=== Section Start ===

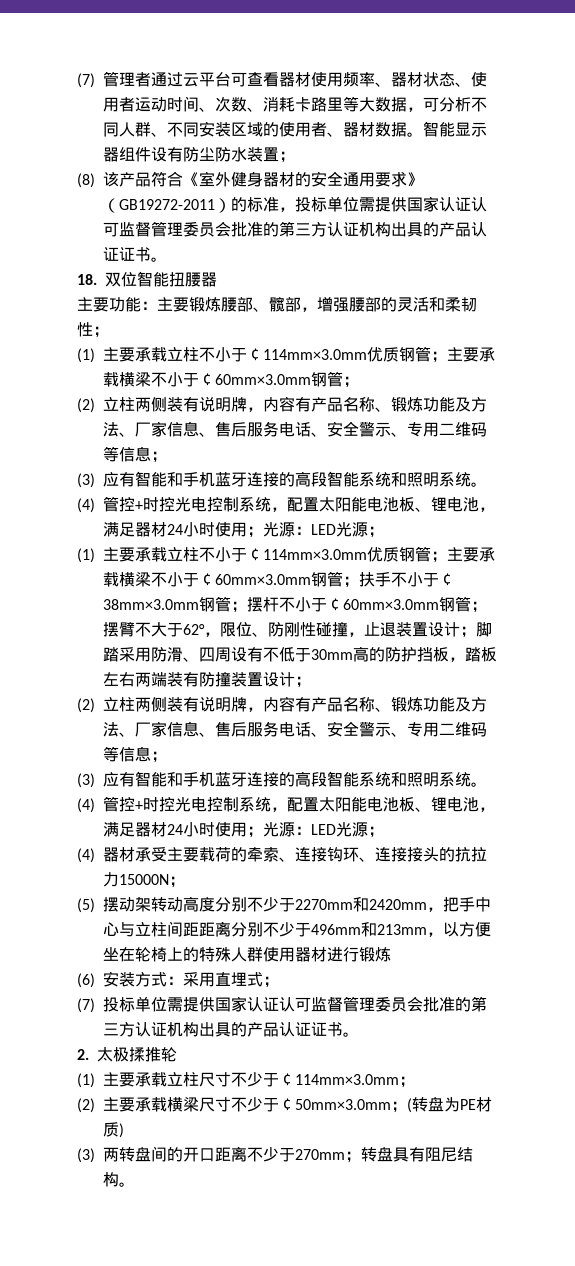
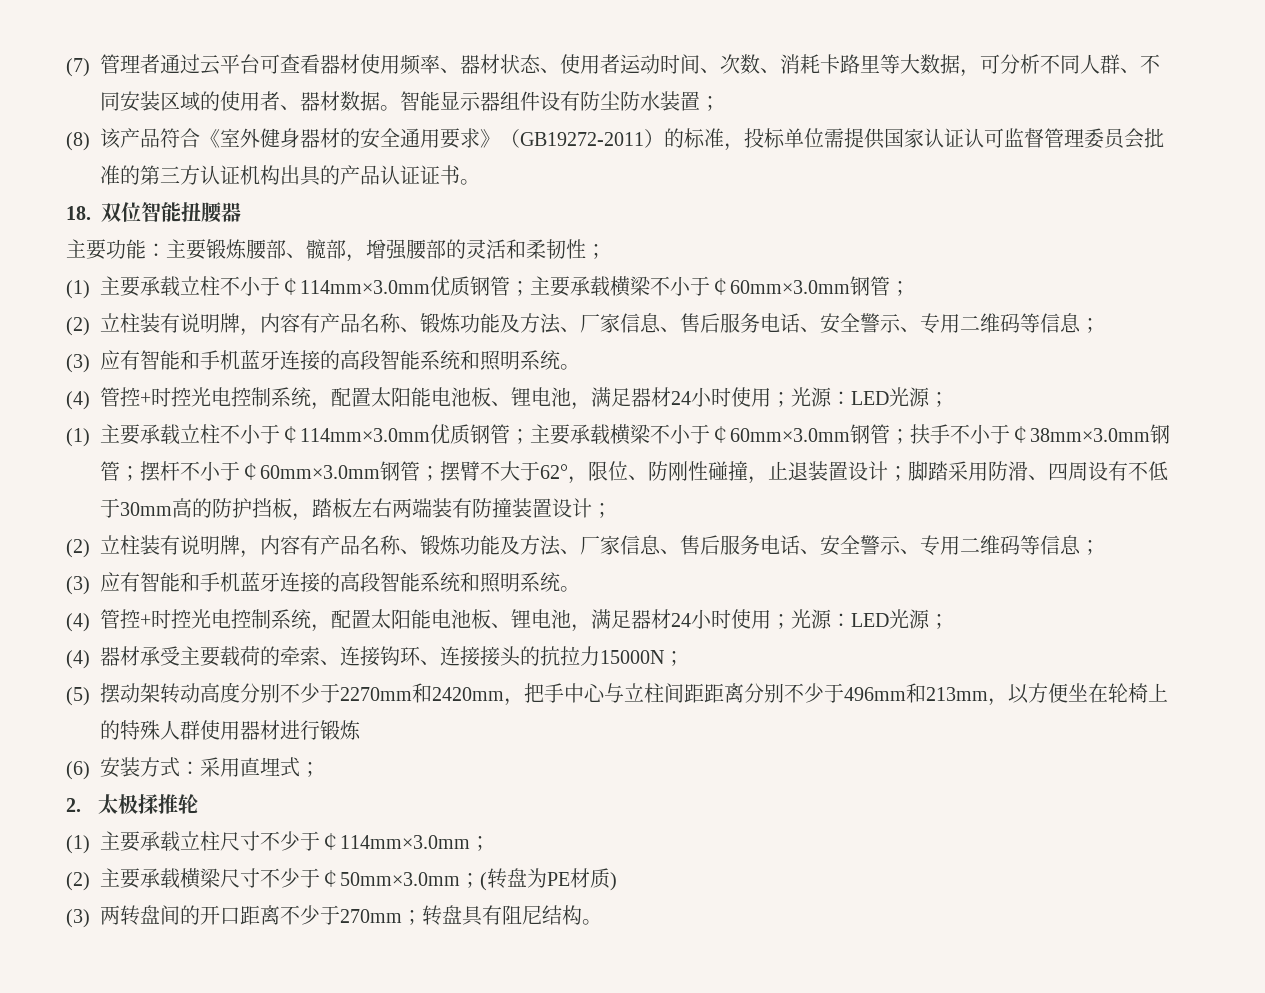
  主要功能：主要锻炼腰部、髋部，增强腰部的灵活和柔韧性；
  (1)主要承载立柱不小于￠114mm×3.0mm优质钢管；主要承载横梁不小于￠60mm×3.0mm钢管；
- (2)立柱两侧装有说明牌，内容有产品名称、锻炼功能及方法、厂家信息、售后服务电话、安全警示、专用二维码等信息；
+ (2)立柱装有说明牌，内容有产品名称、锻炼功能及方法、厂家信息、售后服务电话、安全警示、专用二维码等信息；
  脚踏采用防滑、四周设有不低于30mm高的防护挡板，踏板左右两端装有防撞装置设计；
- (2)立柱两侧装有说明牌，内容有产品名称、锻炼功能及方法、厂家信息、售后服务电话、安全警示、专用二维码等信息；
+ (2)立柱装有说明牌，内容有产品名称、锻炼功能及方法、厂家信息、售后服务电话、安全警示、专用二维码等信息；
- (7)投标单位需提供国家认证认可监督管理委员会批准的第三方认证机构出具的产品认证证书。

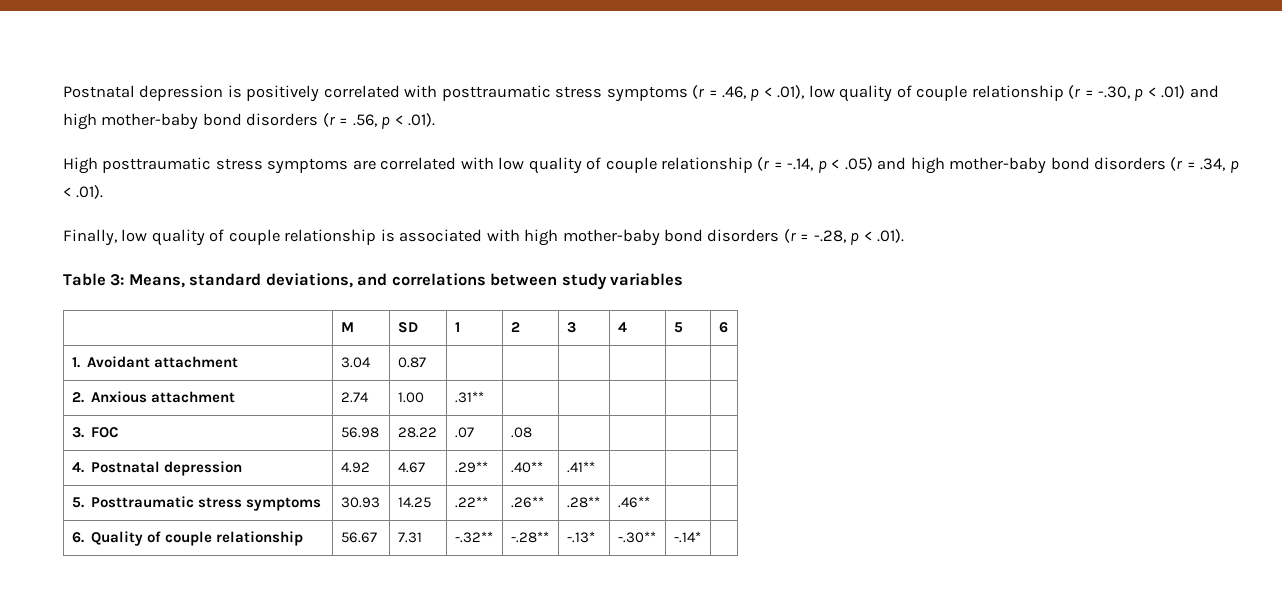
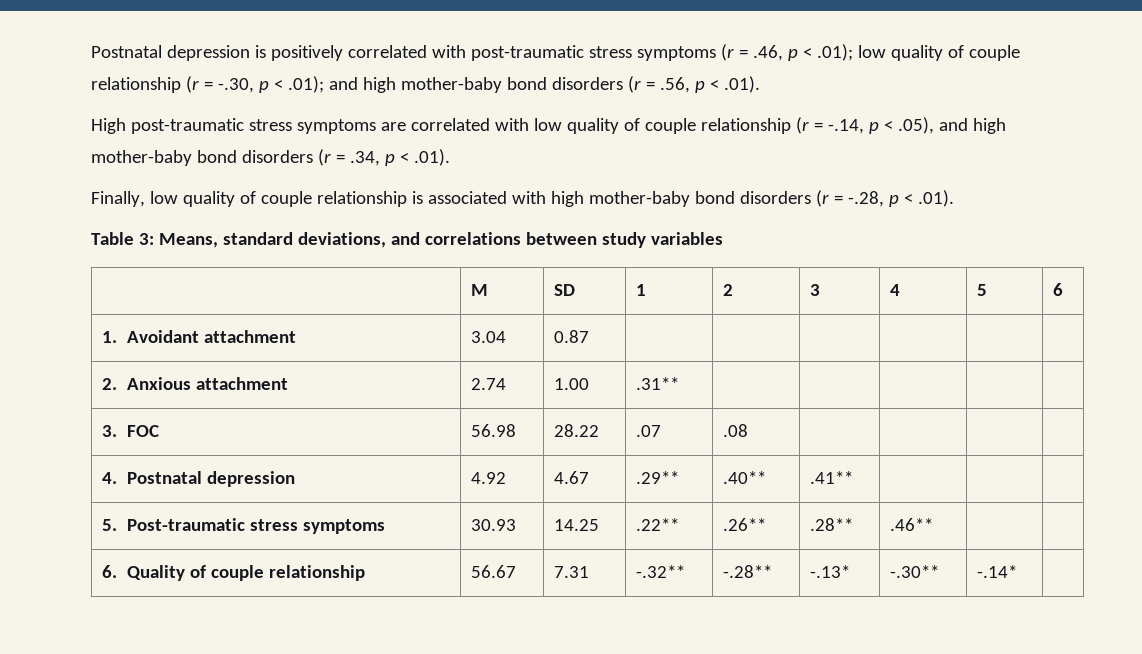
- Postnatal depression is positively correlated with posttraumatic stress symptoms (r = .46, p < .01), low quality of couple relationship (r = -.30, p < .01) and high mother-baby bond disorders (r = .56, p < .01).
+ Postnatal depression is positively correlated with post-traumatic stress symptoms (r = .46, p < .01); low quality of couple relationship (r = -.30, p < .01); and high mother-baby bond disorders (r = .56, p < .01).
- High posttraumatic stress symptoms are correlated with low quality of couple relationship (r = -.14, p < .05) and high mother-baby bond disorders (r = .34, p < .01).
+ High post-traumatic stress symptoms are correlated with low quality of couple relationship (r = -.14, p < .05), and high mother-baby bond disorders (r = .34, p < .01).
- 5. Posttraumatic stress symptoms | 30.93 | 14.25 | .22** | .26** | .28** | .46** | |
+ 5. Post-traumatic stress symptoms | 30.93 | 14.25 | .22** | .26** | .28** | .46** | |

=== Section End ===

Based on the entries above, please state how many lines include "high", leaving out everything else.

4